MATERIALS AND METHODS

Study population

In total, we studied 809 large bowel endoscopic biopsies reported in the department of histopathology, Royal Hallamshire Hospital, Sheffield between 1990 and 1995 (inclusive). Biopsies originating in diverted bowel, rectal stumps, or pouches were excluded, as were those with a diagnosis of neoplasia. The diagnosis was confirmed by the finding of typical endoscopic appearances seen on video photographs in the clinical notes, subsequent bowel resection, pattern of disease on radiological investigation, or microbiological culture results. In cases without confirmation by subsequent resection specimens this final diagnostic outcome was made with review of the patient's case notes.3 The biopsies were a mixed population of single distal biopsies and colonoscopic series from initial presentation and follow up of disease. By verified outcome, the study population contained 165 biopsies from normal subjects, 473 from patients with ulcerative colitis, and 171 with Crohn's disease.

The observed features

The biopsies were examined (blind to all clinical details) by a single experienced observer (SSC) using a computer interface that implements the British Society of Gastroenterology (BSG) guidelines for the initial biopsy diagnosis of suspected CIIBD,1 with digitised images representing examples of each histopathological feature.8 Some of the features are dichotomous variables—for example, the presence or absence of mucosal granulomas, whereas others are ordinal categories, such as mucin depletion classified into none, mild, moderate, or severe.
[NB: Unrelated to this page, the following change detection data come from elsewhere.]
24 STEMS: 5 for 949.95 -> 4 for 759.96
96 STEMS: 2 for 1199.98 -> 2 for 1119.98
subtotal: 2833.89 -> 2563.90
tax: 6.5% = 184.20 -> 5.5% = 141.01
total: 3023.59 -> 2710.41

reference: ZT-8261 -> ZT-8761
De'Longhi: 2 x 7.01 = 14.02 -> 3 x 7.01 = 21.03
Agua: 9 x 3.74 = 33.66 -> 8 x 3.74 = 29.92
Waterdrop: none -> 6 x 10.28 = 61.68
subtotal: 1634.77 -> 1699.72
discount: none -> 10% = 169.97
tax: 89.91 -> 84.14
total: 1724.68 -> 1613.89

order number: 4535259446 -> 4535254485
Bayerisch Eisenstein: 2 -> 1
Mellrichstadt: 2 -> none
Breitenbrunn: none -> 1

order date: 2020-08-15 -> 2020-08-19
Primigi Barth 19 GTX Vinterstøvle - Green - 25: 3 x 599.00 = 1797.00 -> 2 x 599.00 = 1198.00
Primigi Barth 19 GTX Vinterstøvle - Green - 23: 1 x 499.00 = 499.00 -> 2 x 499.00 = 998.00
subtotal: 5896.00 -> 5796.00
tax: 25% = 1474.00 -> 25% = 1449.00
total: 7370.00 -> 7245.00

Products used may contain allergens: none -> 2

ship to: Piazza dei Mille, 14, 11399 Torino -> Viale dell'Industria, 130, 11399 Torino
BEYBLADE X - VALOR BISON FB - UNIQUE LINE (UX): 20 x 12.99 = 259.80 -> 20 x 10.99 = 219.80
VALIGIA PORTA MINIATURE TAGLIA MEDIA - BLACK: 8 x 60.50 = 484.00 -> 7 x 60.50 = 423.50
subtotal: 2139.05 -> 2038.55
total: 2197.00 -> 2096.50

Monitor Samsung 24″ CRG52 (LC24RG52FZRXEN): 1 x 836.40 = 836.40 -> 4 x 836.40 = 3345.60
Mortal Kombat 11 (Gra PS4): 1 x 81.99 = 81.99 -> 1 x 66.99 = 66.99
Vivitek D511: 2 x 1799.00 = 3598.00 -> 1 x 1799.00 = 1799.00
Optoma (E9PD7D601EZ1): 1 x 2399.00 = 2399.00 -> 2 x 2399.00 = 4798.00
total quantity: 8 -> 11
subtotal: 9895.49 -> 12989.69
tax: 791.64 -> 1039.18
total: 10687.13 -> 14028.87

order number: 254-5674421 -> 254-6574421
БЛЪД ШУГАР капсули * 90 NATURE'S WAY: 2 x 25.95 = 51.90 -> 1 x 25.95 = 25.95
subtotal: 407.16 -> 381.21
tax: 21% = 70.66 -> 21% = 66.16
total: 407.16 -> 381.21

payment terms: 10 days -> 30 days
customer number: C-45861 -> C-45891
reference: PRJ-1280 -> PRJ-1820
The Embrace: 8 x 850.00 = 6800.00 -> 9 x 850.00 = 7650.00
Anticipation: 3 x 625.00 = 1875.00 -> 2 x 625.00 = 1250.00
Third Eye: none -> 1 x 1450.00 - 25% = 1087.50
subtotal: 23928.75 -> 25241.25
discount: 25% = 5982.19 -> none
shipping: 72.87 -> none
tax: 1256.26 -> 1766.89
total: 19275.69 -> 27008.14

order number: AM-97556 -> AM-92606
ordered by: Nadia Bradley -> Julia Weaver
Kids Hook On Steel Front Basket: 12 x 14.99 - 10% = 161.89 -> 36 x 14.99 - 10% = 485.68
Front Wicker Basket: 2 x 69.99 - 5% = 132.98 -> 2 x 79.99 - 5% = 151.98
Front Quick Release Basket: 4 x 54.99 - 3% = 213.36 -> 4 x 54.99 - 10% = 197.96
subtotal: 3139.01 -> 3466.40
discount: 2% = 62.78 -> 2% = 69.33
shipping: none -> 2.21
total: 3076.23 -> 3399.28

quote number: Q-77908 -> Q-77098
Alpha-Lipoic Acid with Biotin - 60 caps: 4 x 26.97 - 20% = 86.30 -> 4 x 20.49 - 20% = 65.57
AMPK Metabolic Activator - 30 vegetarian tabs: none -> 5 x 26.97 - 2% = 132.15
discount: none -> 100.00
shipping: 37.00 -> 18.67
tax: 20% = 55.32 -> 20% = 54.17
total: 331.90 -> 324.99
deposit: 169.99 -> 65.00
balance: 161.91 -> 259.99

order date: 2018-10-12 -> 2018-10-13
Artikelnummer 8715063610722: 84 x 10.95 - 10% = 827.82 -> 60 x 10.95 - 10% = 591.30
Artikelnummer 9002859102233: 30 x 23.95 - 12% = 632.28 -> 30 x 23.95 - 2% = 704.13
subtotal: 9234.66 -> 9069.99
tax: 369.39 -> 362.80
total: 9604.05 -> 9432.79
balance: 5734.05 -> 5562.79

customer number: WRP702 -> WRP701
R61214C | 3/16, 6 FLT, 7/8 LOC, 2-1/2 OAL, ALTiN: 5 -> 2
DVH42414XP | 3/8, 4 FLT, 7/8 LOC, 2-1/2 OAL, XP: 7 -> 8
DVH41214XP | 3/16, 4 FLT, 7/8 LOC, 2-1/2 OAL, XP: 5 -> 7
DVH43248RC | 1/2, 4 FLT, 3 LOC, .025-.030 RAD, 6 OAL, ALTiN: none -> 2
Table 1 lists the observed features and their coding. The observer recorded each feature by choosing the digitised image that was most similar to the image seen down the light microscope and using a mouse to click on this, which recorded the observation in the computerised database. The observations were spread over a period of nine months, with no more than 30 biopsies observed in a single day. The histopathological diagnosis at the initial reporting of each specimen was recorded, and after making all the observations on a patient the observing histopathologist (SSC) recorded a diagnosis. The sensitivities and specificities were calculated for these diagnoses.

Table 1

The observed features (input variables) and their coding

Partitioning of the dataset

The dataset was analysed in two parts. The whole dataset was used with a dichotomous outcome of normal or CIIBD (with Crohn's disease and ulcerative colitis cases combined as a single category). The order was randomised and the first 540 cases were used as the training set and the other 269 cases as the test set. Three hundred and seventy cases from the whole dataset were selected with a dichotomous outcome of Crohn's disease or ulcerative colitis. These cases were defined by their outcome and the presence of active inflammation (as indicated by polymorphs in the lamina propria (LP)). The order of these was randomised and the first 247 cases were used as the training set and the other 123 cases as the test set. The input data in both partitions were normalised to the interval (0, 1). This corresponds only to a shift in origin for the binary features and can be justified for the categorical features on the grounds that they are ordinal, that increasing value corresponds to an increasing effect,9 and that the distance between each ordinal category has been designed to be equal in the BSG guidelines.1

Logistic regression analysis

Logistic regression was performed using a main effects only model implemented within the Statistical Package for Social Sciences (http://www.spss.com). For both partitions of the dataset four models were created—all input variables entered together, forward conditional stepwise analysis, backward conditional stepwise analysis, and use of the features selected as significant by the BSG guidelines in their authors' meta-analysis of the literature.1 For each model, both the area under the receiver operating characteristic (ROC) curve for the test set (using the method of Hanley and McNeil),10 and the odds ratios for each input variable were calculated.11 The sensitivities and specificities were calculated for the points on the ROC curves that gave the greatest overall accuracy.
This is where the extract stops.